HuggingFaceHub Response: 
possibilities


We can see the response from OpenAI is longer and more detailed and seems to have done a better job summarizing the nation's strengths from the document provided.

### RetrievalQA with GPT-3.5 

Let's try the second method using `RetrievalQA`. This time lets use GPT-3.5 as our LLM of choice.
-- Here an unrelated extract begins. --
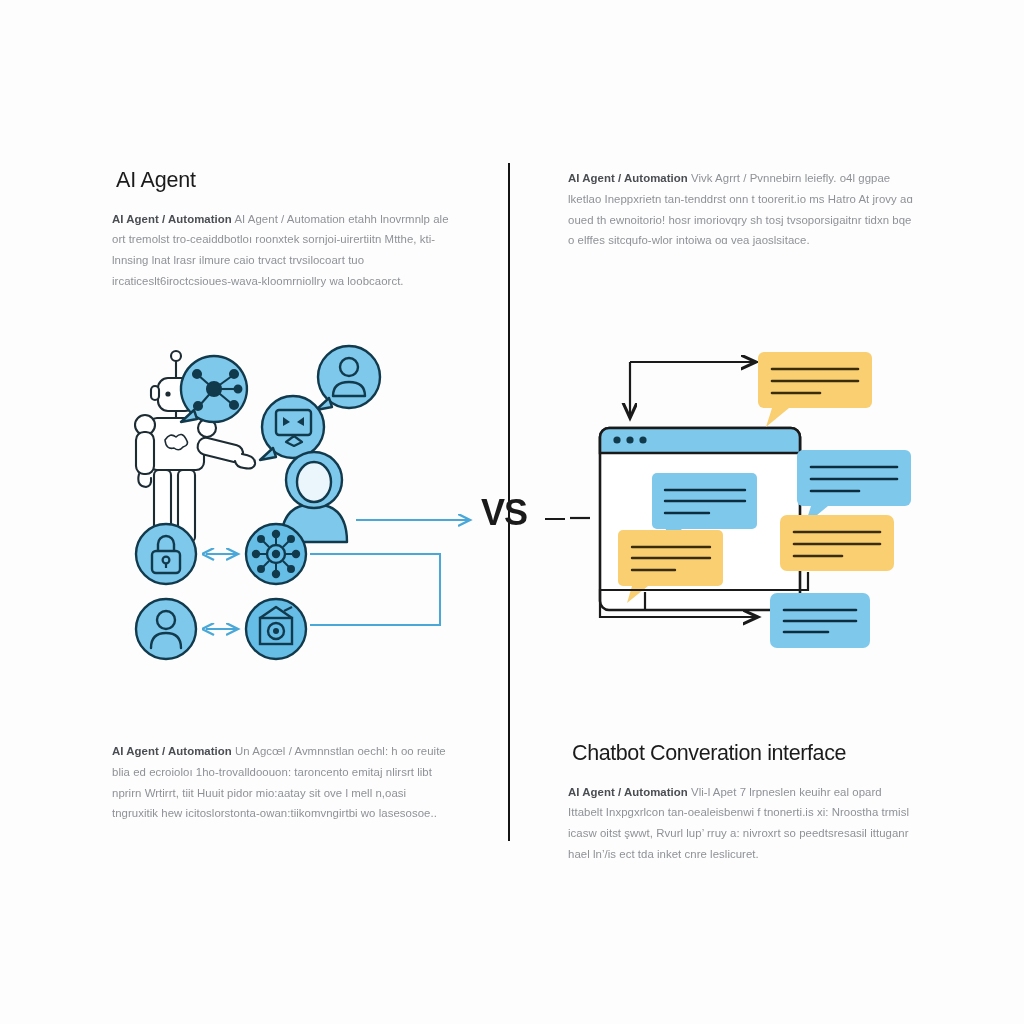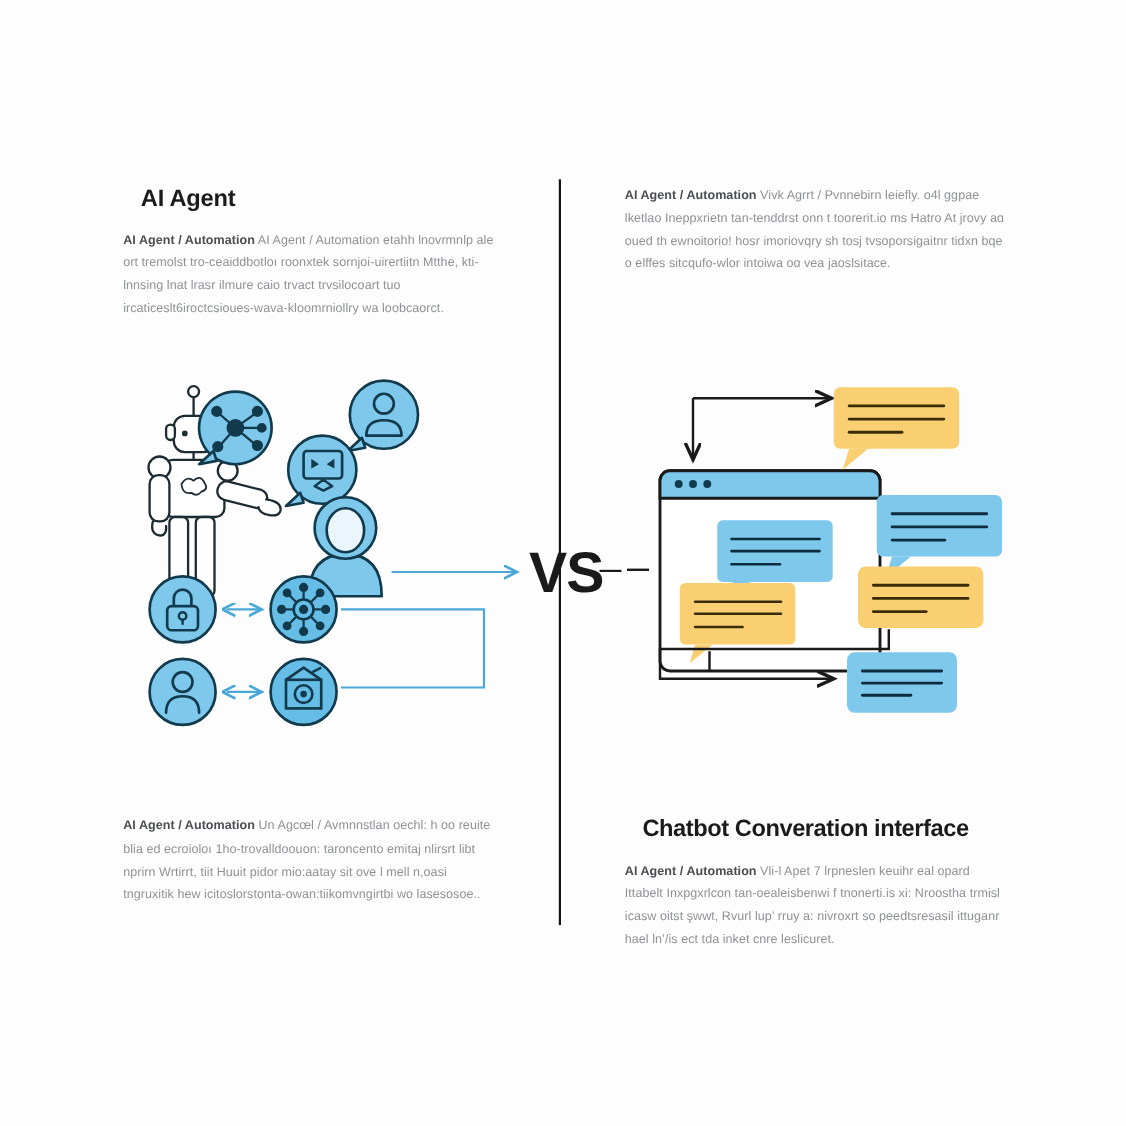"AI Agent" .heading { font-weight: bold -> normal; margin: 0 0 16px 16px -> 0 0 16px 4px }
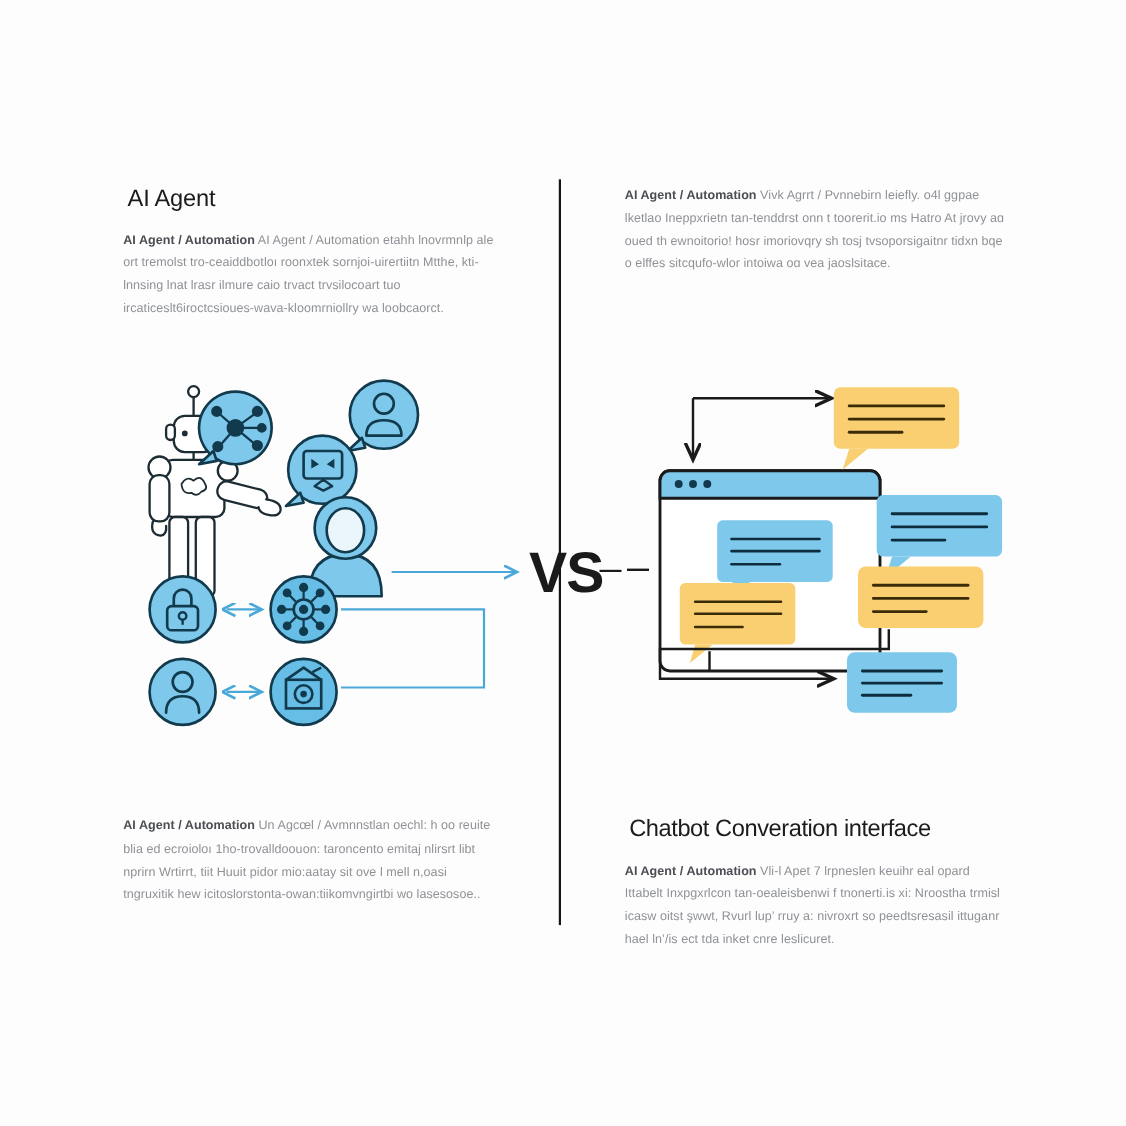"VS" .vs-badge { font-size: 52px -> 36px }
The code below defines a question-answering bot that combines OpenAI's GPT-3.5 Turbo for generating responses and a retriever that accesses the KDB.AI vector database to find relevant information.

In [17]:
K = 10

qabot = RetrievalQA.from_chain_type(chain_type='stuff',
                                    llm=ChatOpenAI(model='gpt-3.5-turbo-16k', temperature=0.0), 
                                    retriever=vecdb_kdbai.as_retriever(search_kwargs=dict(k=K)),
                                    return_source_documents=True)


In [18]:
print(f'\n\n{query}\n')
print(qabot(dict(query=query))['result'])



what are the nations strengths?

The passage mentions several strengths of the United States:

1. Resilience and ability to turn crises into opportunities.
2. Strong and united American people.
3. History of debating and addressing great questions and achieving great things.
4. Commitment to freedom, liberty, and democracy.
5. Strong military capabilities and commitment to defending NATO allies.
6. Mobilization of ground forces, air squadrons, and ship deployments to protect NATO countries.
7. Leadership in releasing petroleum reserves to stabilize gas prices.
8. Confidence in overcoming challenges and capacity to succeed.
9. Support for democracy and peace, with democracies rising to the occasion.
10. Diplomatic influence and resolve.
11. Preparedness and coordination with allies in responding to threats.
12. Imposing economic sanctions on Russia and isolating Putin from the world.
13. Unity and determination of the Ukrainian people in the face of aggression.
14. Support from fellow

Trying another query:

In [19]:
query = "what are the things this country needs to protect?"
print(f'\n\n{query}\n')
print(qabot(dict(query=query))['result'])



what are the things this country needs to protect?

Based on the provided context, the country needs to protect the following:

1. The right to vote and ensure that every vote is counted.
2. The torch of liberty and the values that have attracted generations of immigrants to the United States.
3. The pathway to citizenship for Dreamers, temporary status holders, farm workers, and essential workers.
4. The border security by implementing new technology, joint patrols, and dedicated immigration judges.
5. American industries and jobs by buying American products and leveling the playing field with competitors like China.
6. Communities by investing in crime prevention, community police officers, and holding law enforcement accountable.
7. Access to healthcare, including preserving a woman's right to choose and advancing maternal health care.
8. LGBTQ+ rights by passing the bipartisan Equality Act.
9. Democracy by protecting it from threats and ensuring fairness and opportunity for all.


Clearly, Retrieval Augmented Generation stands out as a valuable technique that synergizes the capabilities of language models such as GPT-3 with the potency of information retrieval.
By enhancing the input with contextually specific data, RAG empowers language models to produce responses that are not only more precise but also well-suited to the context. 
Particularly in enterprise scenarios where extensive fine-tuning may not be feasible, RAG presents an efficient and economically viable approach to deliver personalized and informed interactions with users.